Actually, google Purple Peeper flame detector by Honeywell.


----------



## wildleg (Apr 12, 2009)

http://www.lesman.com/unleashd/catalog/combustion/combustion_honeywell_C7027MinipeeperUV.html

gotcha


----------



## RIVETER (Sep 26, 2009)

wildleg said:


> http://www.lesman.com/unleashd/catalog/combustion/combustion_honeywell_C7027MinipeeperUV.html
> 
> gotcha


Not that one . Did you check the other Honeywell site ?


----------



## wildleg (Apr 12, 2009)

http://customer.honeywell.com/honeywell/ProductInfo.aspx/C7012A1145

looks similar, but not quite as advanced as the detronics models. what kind of paint booths you use them in ? (how do they keep the face clean ?)


----------



## RIVETER (Sep 26, 2009)

wildleg said:


> http://customer.honeywell.com/honeywell/ProductInfo.aspx/C7012A1145
> 
> looks similar, but not quite as advanced as the detronics models. what kind of paint booths you use them in ? (how do they keep the face clean ?)


Automotive spray booths. We cleaned them infrequently. The spray booths are generally air balanced and any dirt, etc, gets sucked away. The purple peepers I spoke of were for flame monitoring. Just Google"purple peeper flame detector" plain and simple.


----------



## rugger (Jun 30, 2010)

Riveter & wildleg, why don't you guys PM each other about the incredibly interesting purple people eater. I am new here but it seems kind of rude to hijack a thead like that.


----------



## TOOL_5150 (Aug 27, 2007)

rugger said:


> Riveter & wildleg, why don't you guys PM each other about the incredibly interesting purple people eater. I am new here but it seems kind of rude to hijack a thead like that.

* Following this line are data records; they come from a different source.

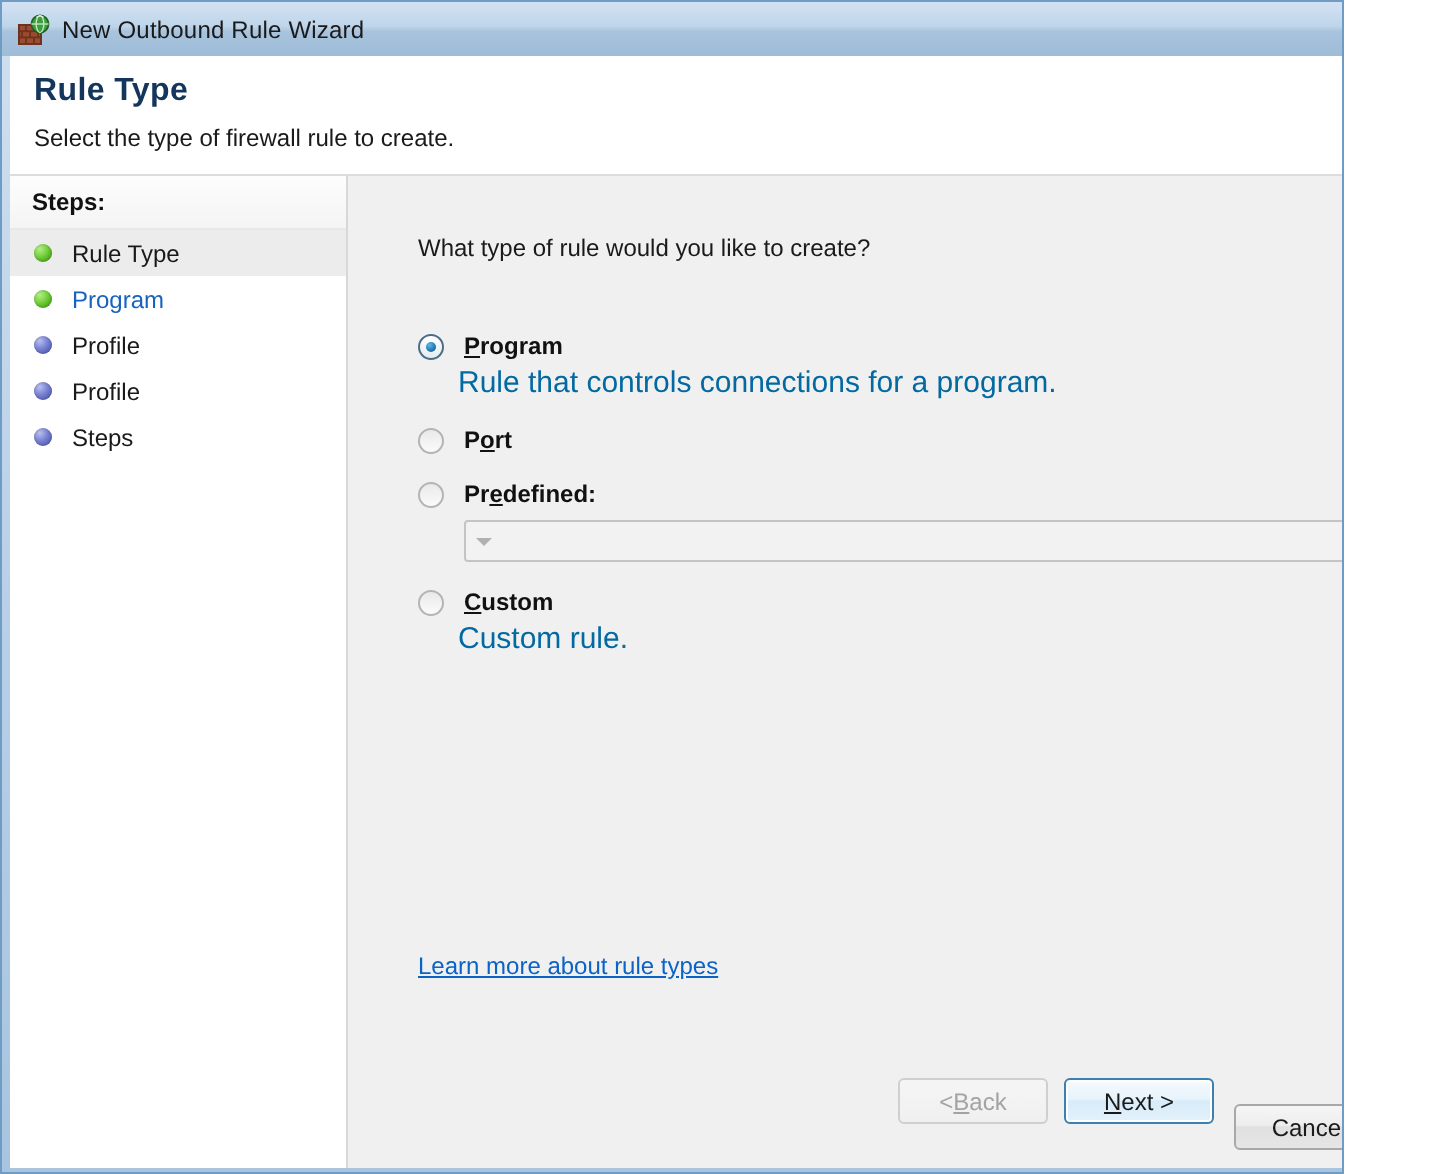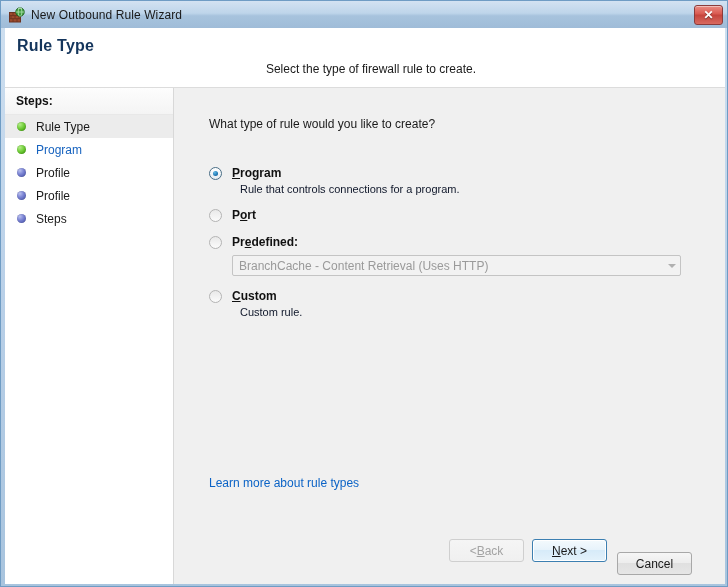--- a/index.html
+++ b/index.html
@@ -14,7 +14,7 @@
 
   .window {
     position: relative;
-    width: 728px;
+    width: 672px;
     height: 587px;
     box-sizing: border-box;
     background: linear-gradient(to bottom, #cfe0f0 0%, #b9d0e8 50%, #a8c4de 100%);

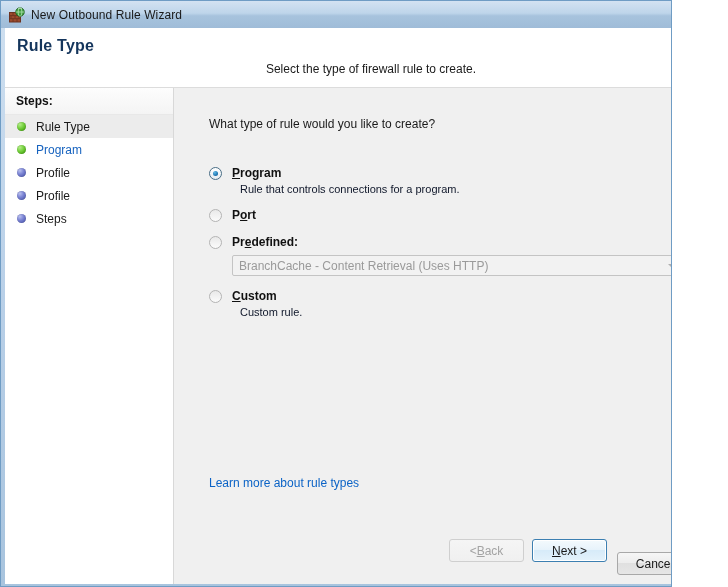--- a/index.html
+++ b/index.html
@@ -91,7 +91,6 @@
     padding: 7px 0 0 12px;
     font-size: 12px;
     color: #1a1a1a;
-    text-align: center;
   }
 
   

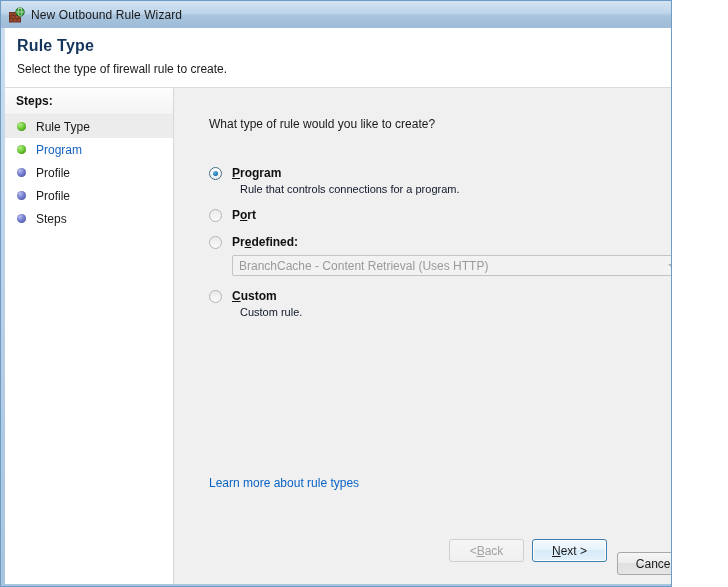--- a/index.html
+++ b/index.html
@@ -215,9 +215,9 @@
   }
   .opt-title u { text-decoration: underline; }
   .opt-desc {
-    font-size: 11px;
-    color: #0f172a;
-    margin-left: 31px;
+    font-size: 15px;
+    color: #0369a1;
+    margin-left: 20px;
     margin-top: 3px;
   }
 

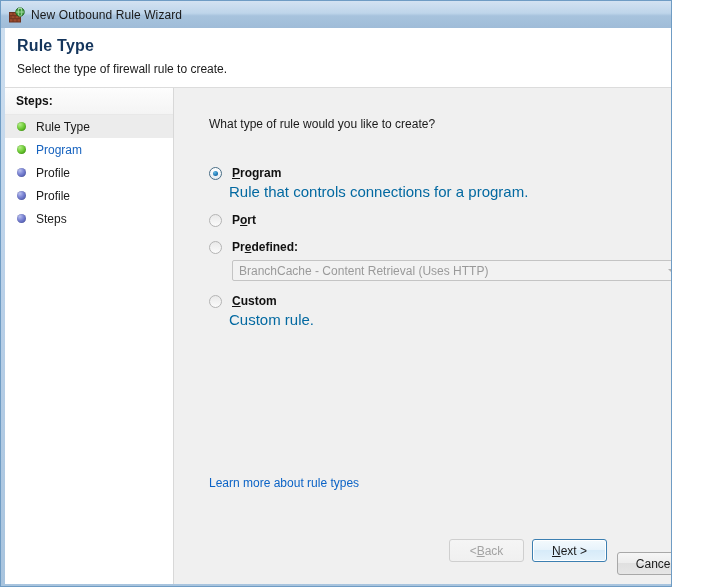--- a/index.html
+++ b/index.html
@@ -400,7 +400,6 @@
             <span class="opt-title"><span>Pr</span><u>e</u><span>defined:</span></span>
           </div>
           <div class="combo">
-            <span class="combo-text">BranchCache - Content Retrieval (Uses HTTP)</span>
             <span class="combo-arrow">
                 <i></i>
               </span>

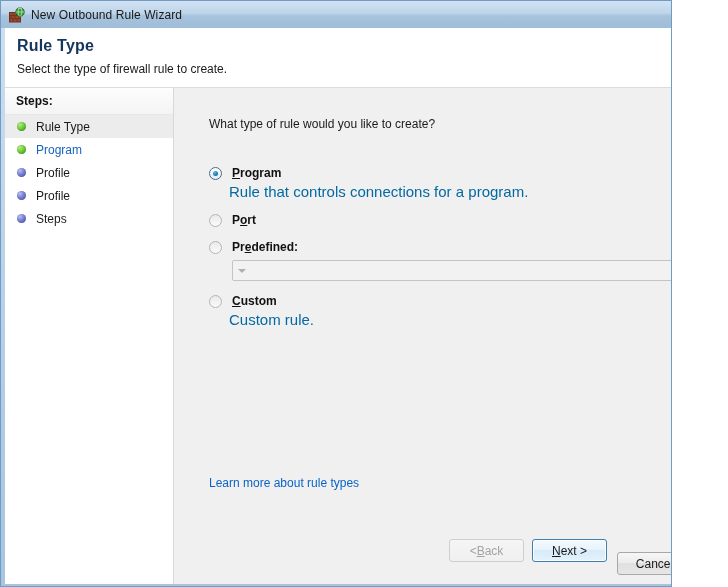--- a/index.html
+++ b/index.html
@@ -263,6 +263,7 @@
     top: 388px;
     font-size: 12px;
     color: #0b63c6;
+    text-decoration: underline;
     cursor: pointer;
   }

thats how this site goes. and seeing that they have 1000 times more posts than you... they can do what they want, within the rules of the site.

~Matt


----------



## wildleg (Apr 12, 2009)

rugger said:


> Riveter & wildleg, why don't you guys PM each other about the incredibly interesting purple people eater. I am new here but it seems kind of rude to hijack a thead like that.


I thought your solution was discovered ?


----------



## RIVETER (Sep 26, 2009)

Where, in the system was the cold water bond removed?


----------



## JohnR (Apr 12, 2010)

mattsilkwood said:


> Why is that? I've never had anyone able to give me a straight answer on that.
> 
> That is the way I was taught and that is the way I do it. But why?


Re: grounding at both ends.
As I understand it, and I could be somewhat off base.
If you ground at both ends, the shield turns into an antenna and pumps the emf or static into the electrical system. 

I believe this is partially because of the difference of potential from your starting point and the end of the circuit that is shielded.

The Difference between the "noise" that one grounded side "hears" combines with the "noise" at a slight time delay from the other end. 
The shield is not your equipment ground, it is only for noise in the system.


----------